ToneLength=1 #Tone length is in seconds as the framerate may be variable it's best to use a fixed unit
MySound=[] #make an empty list to append the sound to
tau=2*pi #Each oscillation has a length of 2pi so it saves us some computations if we define 2pi as its own variable
OscillatorPosition=0 #This is the value we will increment which will be the argument inputted to the sine function

#MySound=[sin(i/FrameRate*2*pi*Pitch) for i in range(ToneLength*FrameRate)]
#List Comprehension Example

for frame in range(ToneLength*FrameRate):
    OscillatorPosition+=Pitch/FrameRate*tau #increment the oscillator position
    #We are incrementing by a constant amount each iteration, although that often won't be a the case
    MySound.append(sin(OscillatorPosition))#Add the oscillator position to the list of frames

def SaveSound(l,name="default.wav",samplewidth=2,framerate=44100,channels=2):
    f=wave.open(name,"w") #f is our output file
    #After creating the wave we must define a few variables required for 
    f.setframerate(framerate) #set the framerate
    f.setnchannels(2) #how many channels, this demo uses 2 and is stereo
    f.setsampwidth(samplewidth)#in bytes
    if samplewidth==1:#if the sample width is one byte This is called PCM8
        charcode="b" #pack into a signed byte
    if samplewidth==2: #if the sample width is two bytes This is called PCM16
        charcode="h" #pack into a signed short
    if samplewidth==4: #if the sample width is four bytes This is called PCM32
        charcode="l" #pack into a signed long
    Magnitude=2**(8*samplewidth-1) #We must multiply each value by 2 to the power of the number of bits minus 1 so we predefine this value as to avoid recalculating it each iteration within the loop
    for val in l:
#As our values are normalised between -1 and 1, and we need them between -2^(8*samplewidth) and -2^(8*samplewidth)-1
#We must multiply each input value by the desired magnitude.
        val=int(val*Magnitude)
        val=-Magnitude if val<-Magnitude  else val  #if the value is less than -2^(8*samplewidth)
        val=Magnitude-1 if val>(Magnitude-1)  else val #or greater than 2^(8*samplewidth)-1, then limit it to the extrema instead
        #The positive magnitude is one less than the negative, 
        #since in C-structs 0 is the first positive number and -1 the first negative number
        #this will ensure it falls within the desired range
        for channel in range(channels):
            f.writeframes(struct.pack(charcode,val)) 
            #pack value into the desired number of bytes and write value into the current channel. 
            #if you wanted to pan the sound you would have a different magnitude for each channel
    f.close()

SaveSound(MySound,name="default.wav",samplewidth=SampleWidth,framerate=FrameRate,channels=Channels)

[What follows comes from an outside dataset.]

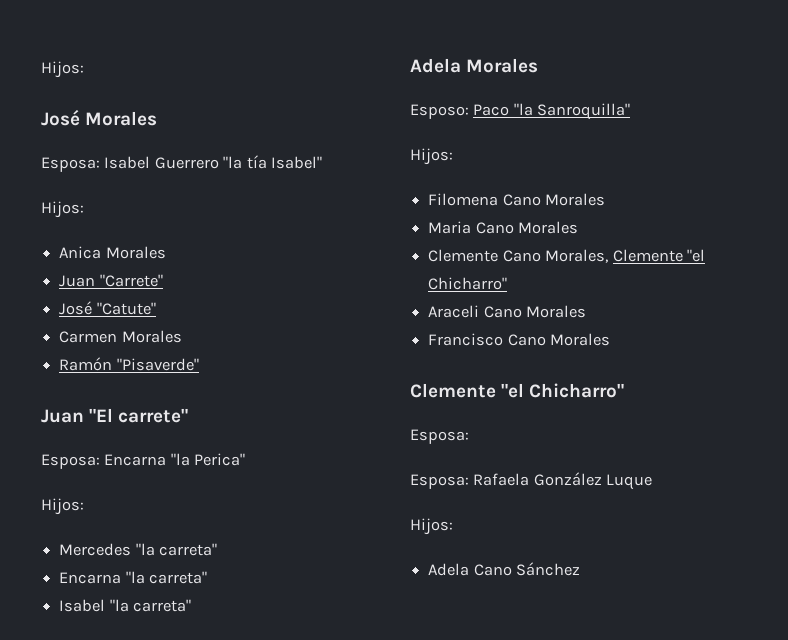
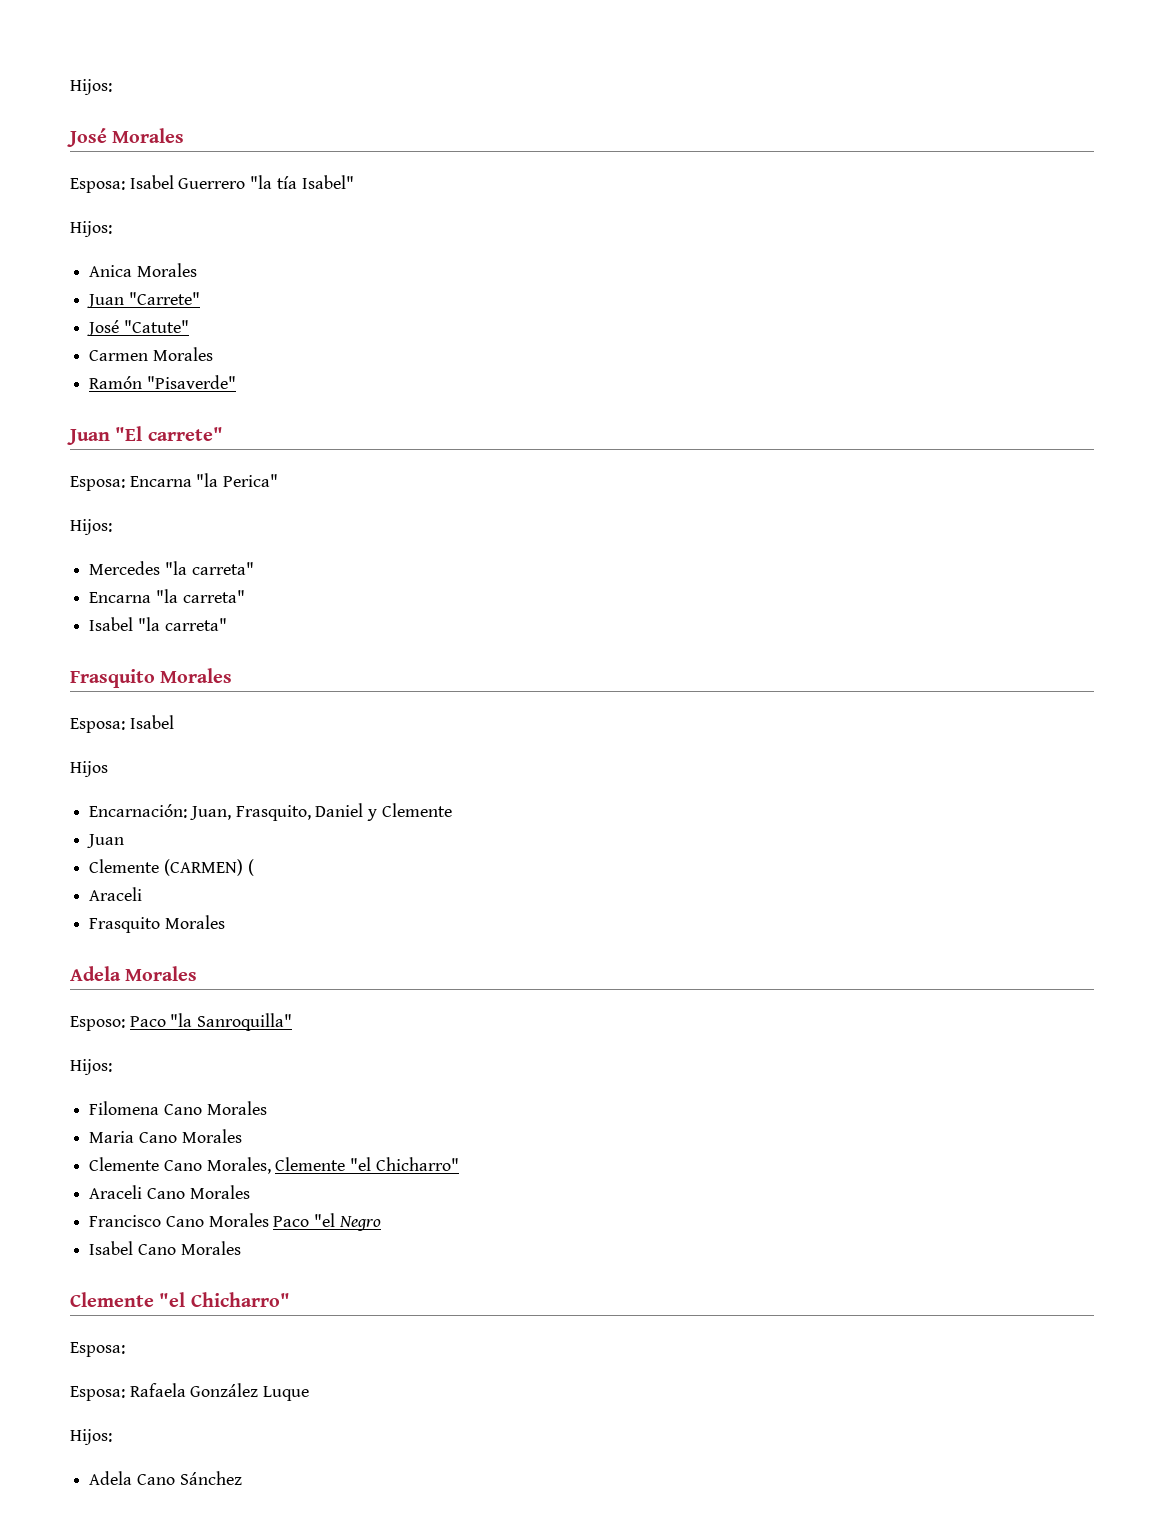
(192, 605) none -> [70,668,233,688] [70,715,174,733] [70,761,108,777] [89,803,452,821] [87,834,125,848] [89,859,254,876] [89,887,143,901] [89,915,225,933] // Frasquito Morales // Esposa: Isabel // Hijos // Encarnación: Juan, Frasquito, Daniel y Clemente // Juan // Clemente (CARMEN) ( // Araceli // Frasquito Morales
(611, 339) none -> [273,1213,381,1231] [89,1241,241,1255] Paco "el Negro // Isabel Cano Morales

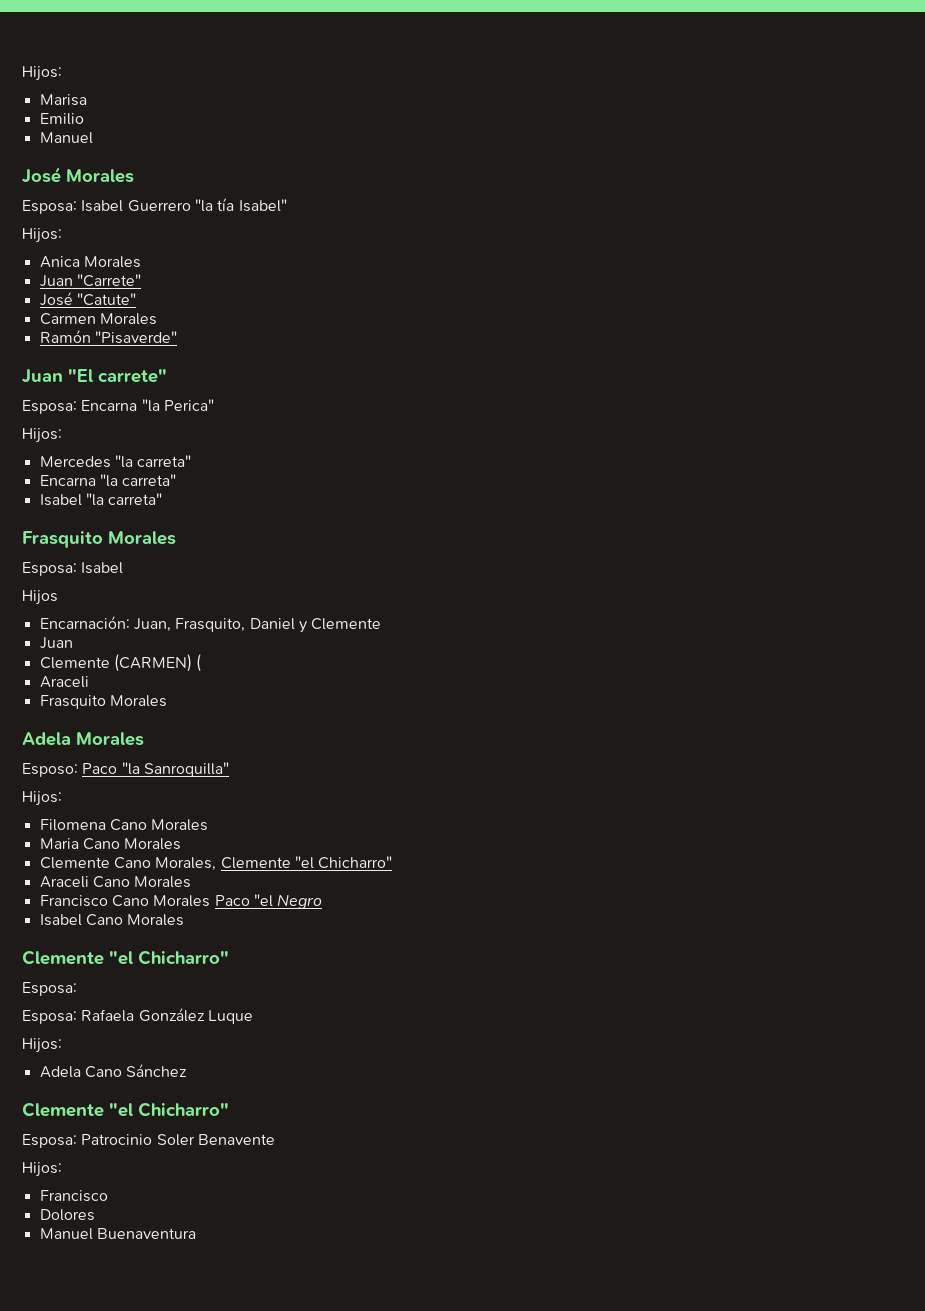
[70,79,112,95] Hijos: -> [22,66,62,81] [39,94,87,106] [39,113,84,125] [39,132,93,144] Hijos: // Marisa // Emilio // Manuel
(242, 1478) none -> [22,1102,229,1117] [22,1134,275,1148] [22,1162,62,1177] [39,1190,108,1202] [39,1209,95,1221] [39,1228,196,1240] // Clemente "el Chicharro" // Esposa: Patrocinio Soler Benavente // Hijos: // Francisco // Dolores // Manuel Buenaventura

And that’s everything for now.
If you need to visualise it, just add

from matplotlib import pyplot as plt

To the imports at the beginning and then add

plt.plot(MySound)
plt.show()

at the end before or after SaveSound depending on if you want to preview it before or after exporting the file.

In the next demo I will show how to envelope sounds and add overtones to create a simulated guitar or piano pluck.
I already have the code for it on github here:
https://github.com/Troy-Osborne/PluckLab/blob/main/Pluck.py
however it’s not yet adequately commented.

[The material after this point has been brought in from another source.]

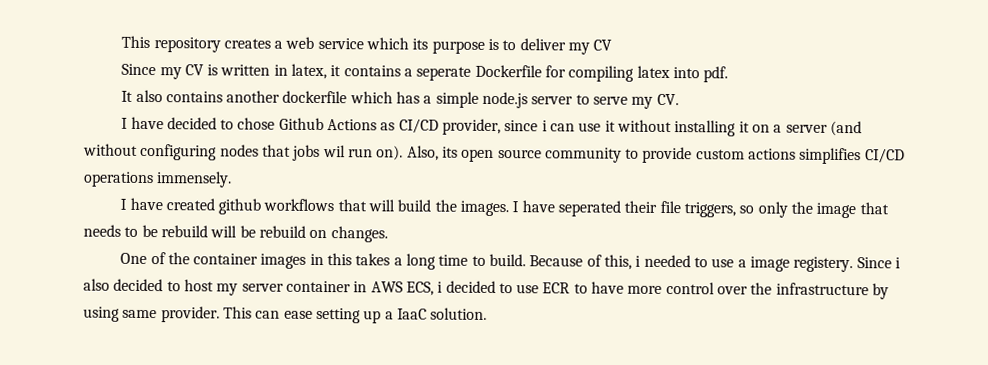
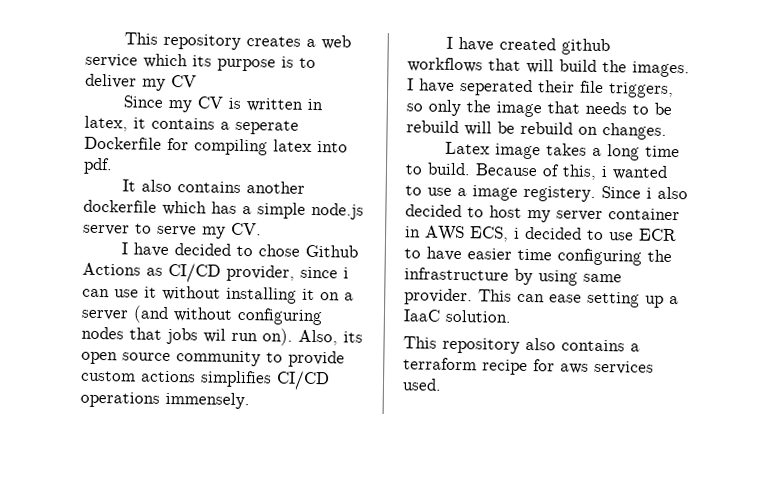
[120,252,353,269] One of the container images in this -> [444,141,541,160] Latex image
[643,254,691,268] needed -> [612,165,668,180] wanted
[627,281,749,295] more control over -> [467,248,642,266] easier time configuring
(488, 313) none -> [403,336,640,354] [403,357,654,375] [402,378,442,391] // This repository also contains a terraform recipe for aws services used.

In larger projects it’s best to export the sound as you’re creating it, this ensures you don’t have to store the entire sound in memory, which usually isn’t a good idea but often doesn’t matter with smaller files. You’ll definitely notice the difference if trying to export an entire song. I will give examples of this soon.

If you are planning on storing the entire sound in memory before exporting it I recommend doing it as a numpy array and vectorizing the process, you’ll notice incredible performance increases, however I wanted to ensure this could easily be ported to C or whatever other language you want to work with.

I hope this has helped, thank you very much for your time. I wish you luck on all future audio programming endeavors.